Change detection data

***

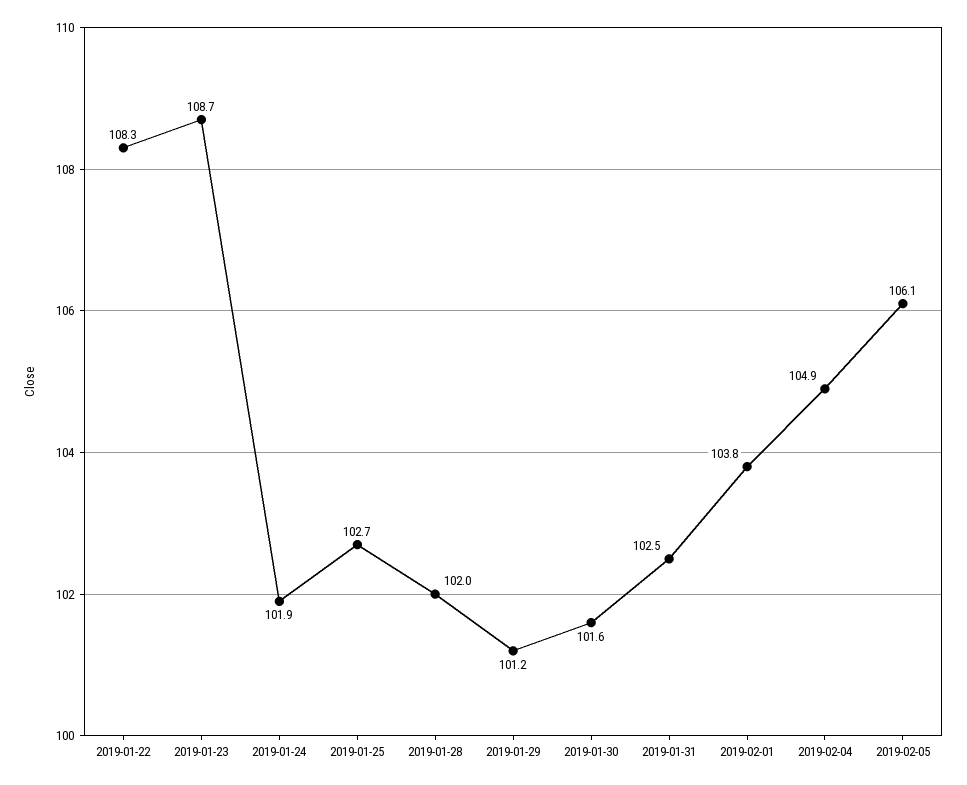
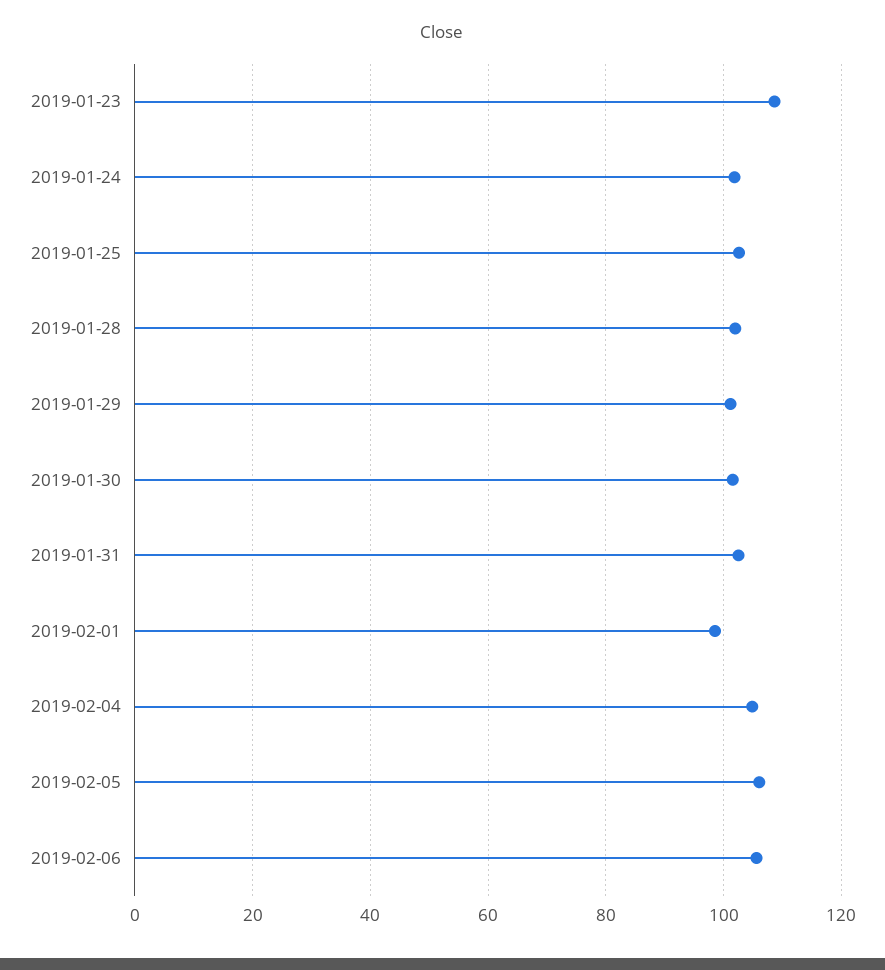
2019-01-22: 108.3 -> none
2019-02-01: 103.8 -> 98
2019-02-06: none -> 106

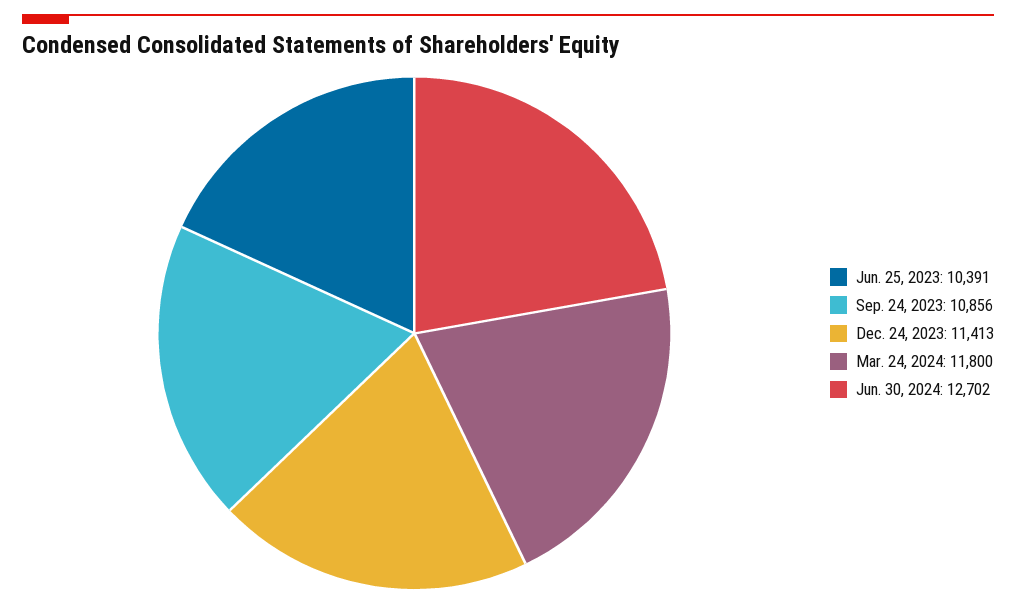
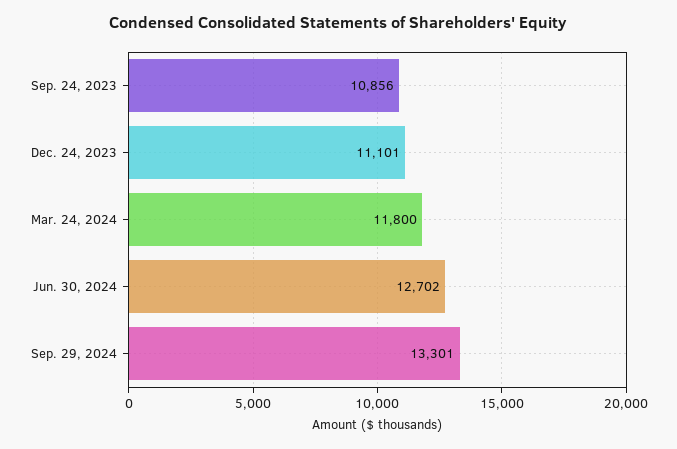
Jun. 25, 2023: 10391 -> none
Dec. 24, 2023: 11413 -> 11101
Sep. 29, 2024: none -> 13301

***

TASK DIRECTIONS
Count the lines above that contain the word "none". Write only the number.

WRITTEN REPLY
4